If you are engaged to someone in a another country and want to marry your fiancée in the United States the visas you will need are the K1 Fiance Visas. K1 Fiance Visas visa allow people from other countries to come to the United States for the purpose of marrying a U.S. Citizen and to live in the United States. There are generally two categories of visas. Immigration visas and non-immigrant visas they are coded by a system of letters from A-V. Some examples of non-immigrate visas are: tourist visas, student visas and K1 fiancée visas.
Filing requirements for a K1 fiancée visa:
- You are a U.S. Citizen
- Have met your fiancée in person within the previous two years
- Both you and your fiancée are both legally free to marry
- You and your fiancée both have a sincere intent to marry within 90 days of his/her arrival in the United States
- Both of you can meet the minimum income requirement for a K1 visa
Petitions for K1 Fiance Visas are filed at the USCIS Center. If there are missing documents or incorrect paperwork, you will receive a Request for Evidence (RFE). RFE’s will delay the approval of your K1 visa petition. The issuance of your K1 fiancée visa by several months.
Once the USCIS has approved your K1 fiancée visa petition it will be forwarded to the National Visa Center (NVC) where background checks are made on your fiancée. Once completed the NVC will forward your petition to the Consulate that will be handling your fiancée’s visa interview. There is no interview until your fiancée’s background check is successfully completed.
When the approved fiancée visa petition and background checks have been successfully completed the consulate will give you instructions. Your fiancé will need a medical exam at a clinic specified by the Consulate and to report for the interview on a specified date. As long as your fiancée passes the medical exam and the interview is successful he or she will be issued a K1 fiancée visa. It is normally issued the same day or the following day.
After Receiving your Visa
Once your fiancée receives the K1 fiancée visa, he or she has six months to use the visa to enter the United States once they are here he or she has 90 days to marry (there are no extensions). If your fiancée is not married within the 90 days of arrival. He or she would need to leave the United States or be subject to deportation and possibly a fine.
After you and your fiancée are married with in the 90 days of his or her arrival they are allowed to stay in the U.S. legally and will need to file for a Green Card. The Green Card process is called Adjustment of Status.
K2 Visa for Children of your fiancée are for children under the age of 21. The K2 visa request will be included when we file for the parent’s K1 fiancée visa. The child has the same rules and rights as the parent EXCEPT. They must enter the U.S. prior to his or her 21st birthday.
If your fiancée or spouse is currently in the U.S. and did not enter on a fiancée or spousal visa depending on the situation we maybe able to help to keep them here in the U.S. legally and obtain a Green Card. Other situations require your fiancée or spouse to leave the U.S. and reenter on a fiancée or spousal visa.

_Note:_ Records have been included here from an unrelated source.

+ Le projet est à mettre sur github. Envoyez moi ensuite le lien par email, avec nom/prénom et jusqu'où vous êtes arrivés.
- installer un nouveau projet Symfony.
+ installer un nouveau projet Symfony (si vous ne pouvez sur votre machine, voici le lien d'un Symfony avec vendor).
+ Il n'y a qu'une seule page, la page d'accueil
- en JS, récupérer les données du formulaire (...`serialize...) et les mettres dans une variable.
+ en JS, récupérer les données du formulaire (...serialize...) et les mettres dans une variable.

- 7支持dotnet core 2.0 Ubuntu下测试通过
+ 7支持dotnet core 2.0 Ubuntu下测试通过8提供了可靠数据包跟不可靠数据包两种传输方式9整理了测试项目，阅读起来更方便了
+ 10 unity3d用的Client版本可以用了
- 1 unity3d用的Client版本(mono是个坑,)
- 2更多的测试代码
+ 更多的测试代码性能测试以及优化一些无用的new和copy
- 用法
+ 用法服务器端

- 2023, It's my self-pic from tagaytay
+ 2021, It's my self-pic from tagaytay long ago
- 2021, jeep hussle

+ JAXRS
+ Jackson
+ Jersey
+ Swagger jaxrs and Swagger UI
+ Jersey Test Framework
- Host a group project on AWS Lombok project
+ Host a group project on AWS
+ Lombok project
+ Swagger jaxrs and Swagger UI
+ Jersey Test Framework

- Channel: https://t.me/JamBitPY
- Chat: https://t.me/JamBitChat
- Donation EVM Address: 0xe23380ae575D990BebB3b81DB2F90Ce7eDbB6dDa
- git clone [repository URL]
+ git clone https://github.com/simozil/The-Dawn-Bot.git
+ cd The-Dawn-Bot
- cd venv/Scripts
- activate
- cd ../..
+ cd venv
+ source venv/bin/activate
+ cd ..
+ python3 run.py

If your fiancée entered on a visa waiver and its currently in status. We may be able to arrange for your fiancée or spouse to remain in the U.S. legally and/or obtain a Green Card.
Is The K1 Visa Process is only about filing forms?
K1 visa cases can become very complex. A single missed step can cause delays or may even cause your petition to be denied. A federal government form is a very serious document. A single misrepresentation may have severe penalties & repercussions. Starting the process with k1k3visas.com is the best way to navigate the current process safely.
Can I Get A Tourist Visa For My Fiancée?
It is difficult to obtain a tourist visa for most foreign nationals. Coming into the United States on a tourist visa with the intent of staying is visa fraud. This can lead to deportation and a bar from entering the United States. Note: Your fiancé can come here on a tourist visa and marry you. He or she will have to leave before the tourist visa expires and apply for a spousal visa from outside the U.S. The intent to stay in the U.S. on a tourist visa is illegal-not the marriage. A person who enters the U.S. with no intent to marry while visiting then decides to marry and attempt to stay in the U.S. may be able to stay but you must convince the government this was not your intention when you first came to the U.S.
After the June 26, 2013 Supreme Court decision holding that Section 3 of the Defense of Marriage Act (DOMA) is unconstitutional,.President Obama directed federal departments to ensure the decision and its implication for federal benefits for same-sex legally married couples are implemented swiftly and smoothly. To that end, effective immediately, the United States Citizenship and Immigration Services (USCIS) will review immigration visa petitions filed on behalf of a same-sex spouse or fiancée in the same manner as those on behalf of an opposite-sex spouse or fiancée.